BEGIN

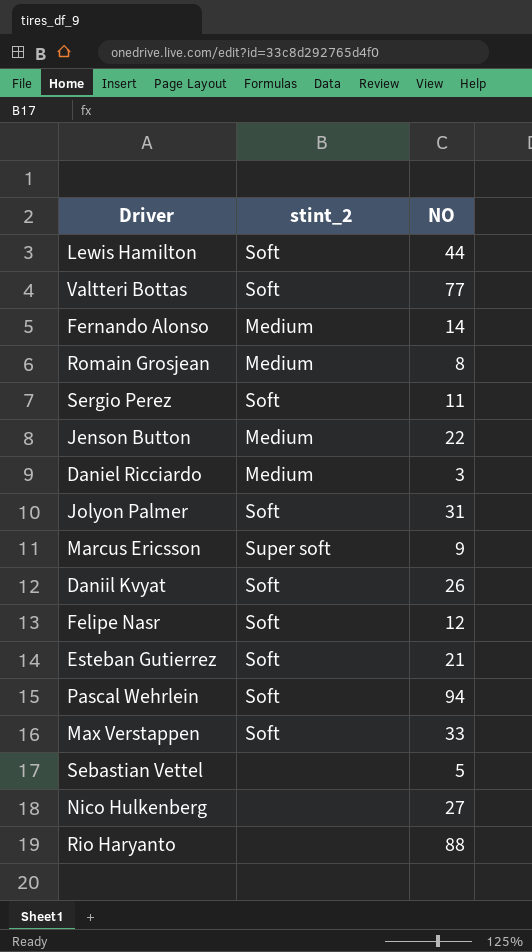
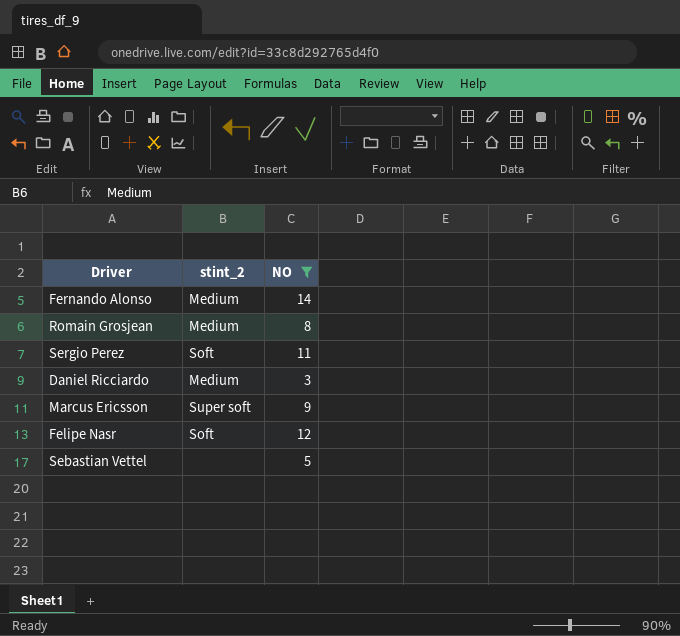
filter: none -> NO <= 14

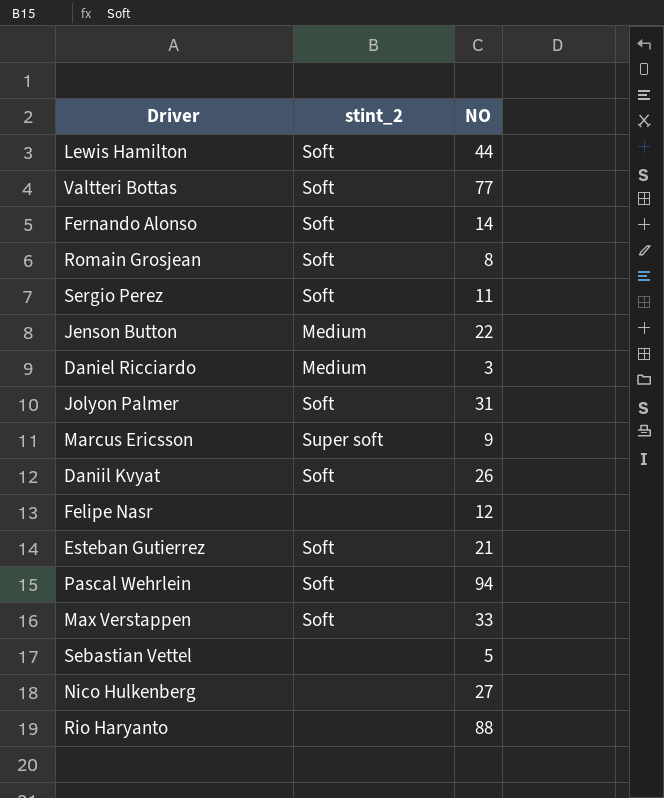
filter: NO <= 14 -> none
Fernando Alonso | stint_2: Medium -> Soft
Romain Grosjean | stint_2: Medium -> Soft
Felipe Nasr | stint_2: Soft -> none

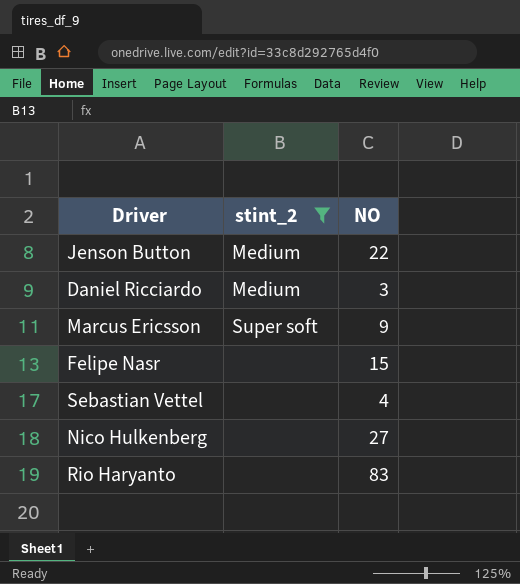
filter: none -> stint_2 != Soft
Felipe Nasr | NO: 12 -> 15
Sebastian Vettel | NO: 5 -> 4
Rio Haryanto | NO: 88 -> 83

END
BEGIN

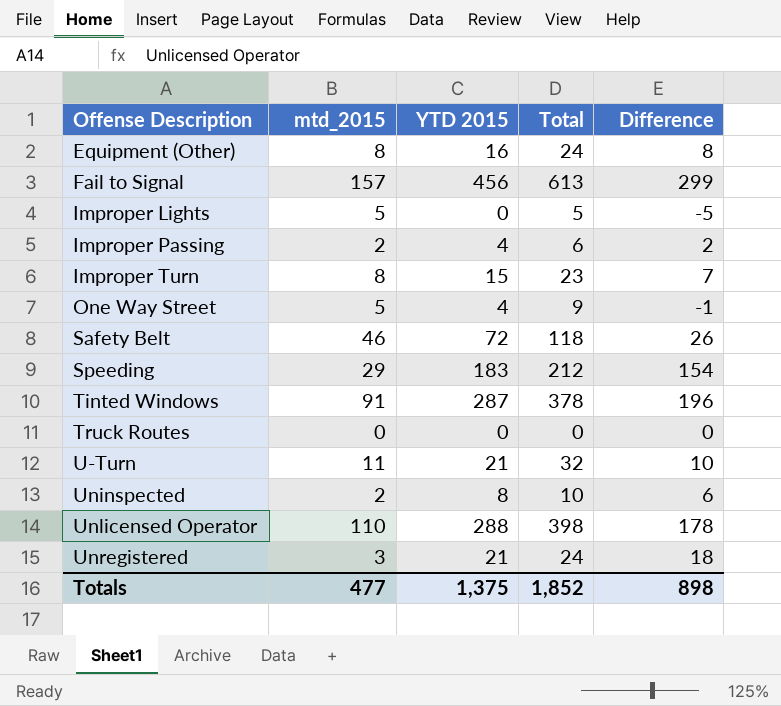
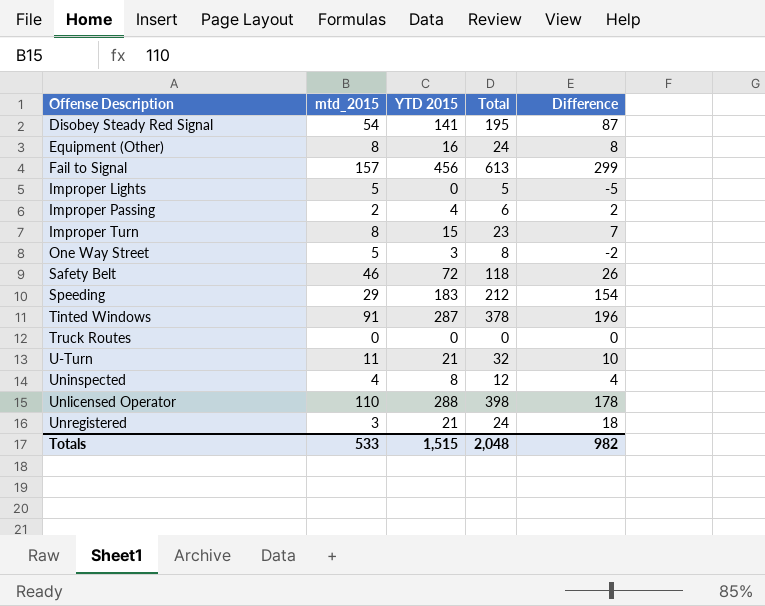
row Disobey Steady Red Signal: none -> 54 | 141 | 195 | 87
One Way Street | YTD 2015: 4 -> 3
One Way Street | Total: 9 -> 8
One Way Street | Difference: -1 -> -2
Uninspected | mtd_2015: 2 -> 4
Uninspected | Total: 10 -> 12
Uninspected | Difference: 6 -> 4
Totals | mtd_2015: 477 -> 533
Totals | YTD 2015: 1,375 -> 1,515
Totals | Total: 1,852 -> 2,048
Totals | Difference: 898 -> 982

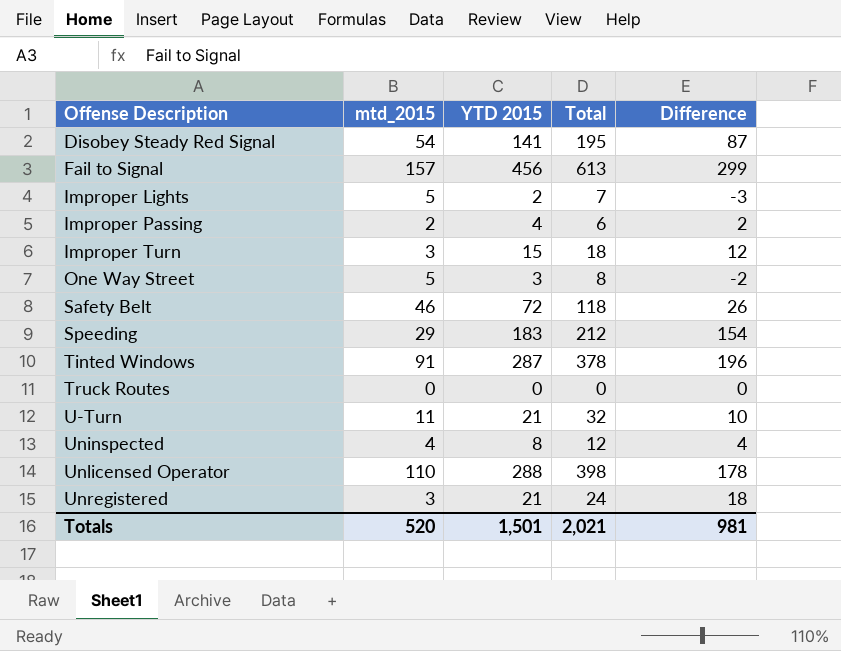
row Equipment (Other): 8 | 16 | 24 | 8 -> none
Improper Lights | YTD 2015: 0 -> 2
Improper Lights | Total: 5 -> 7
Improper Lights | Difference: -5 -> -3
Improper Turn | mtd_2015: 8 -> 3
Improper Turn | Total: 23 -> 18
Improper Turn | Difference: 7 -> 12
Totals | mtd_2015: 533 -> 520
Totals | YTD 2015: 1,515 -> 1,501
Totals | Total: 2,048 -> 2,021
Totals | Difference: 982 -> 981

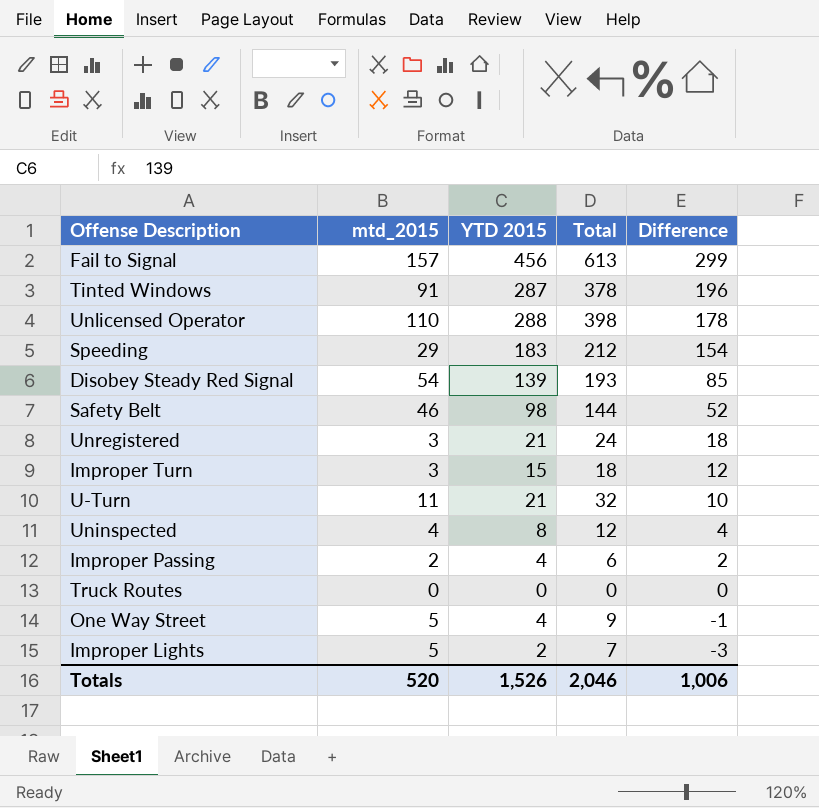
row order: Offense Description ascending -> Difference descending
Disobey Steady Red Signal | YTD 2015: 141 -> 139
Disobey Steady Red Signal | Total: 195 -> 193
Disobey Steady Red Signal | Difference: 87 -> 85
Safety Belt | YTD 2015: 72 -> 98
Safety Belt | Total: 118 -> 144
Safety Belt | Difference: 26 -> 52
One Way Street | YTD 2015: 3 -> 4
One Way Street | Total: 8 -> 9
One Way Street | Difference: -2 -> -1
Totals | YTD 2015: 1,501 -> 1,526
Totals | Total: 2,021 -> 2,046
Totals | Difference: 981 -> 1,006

END

Within the listing above, print exactly the stretch beginning at the line that contains "Totals | mtd_2015: 533 -> 520" and finishing at the line that contains "One Way Street | YTD 2015: 3 -> 4", ends kept, pictures left out, and nothing more.

• Exercise solution:
Totals | mtd_2015: 533 -> 520
Totals | YTD 2015: 1,515 -> 1,501
Totals | Total: 2,048 -> 2,021
Totals | Difference: 982 -> 981

row order: Offense Description ascending -> Difference descending
Disobey Steady Red Signal | YTD 2015: 141 -> 139
Disobey Steady Red Signal | Total: 195 -> 193
Disobey Steady Red Signal | Difference: 87 -> 85
Safety Belt | YTD 2015: 72 -> 98
Safety Belt | Total: 118 -> 144
Safety Belt | Difference: 26 -> 52
One Way Street | YTD 2015: 3 -> 4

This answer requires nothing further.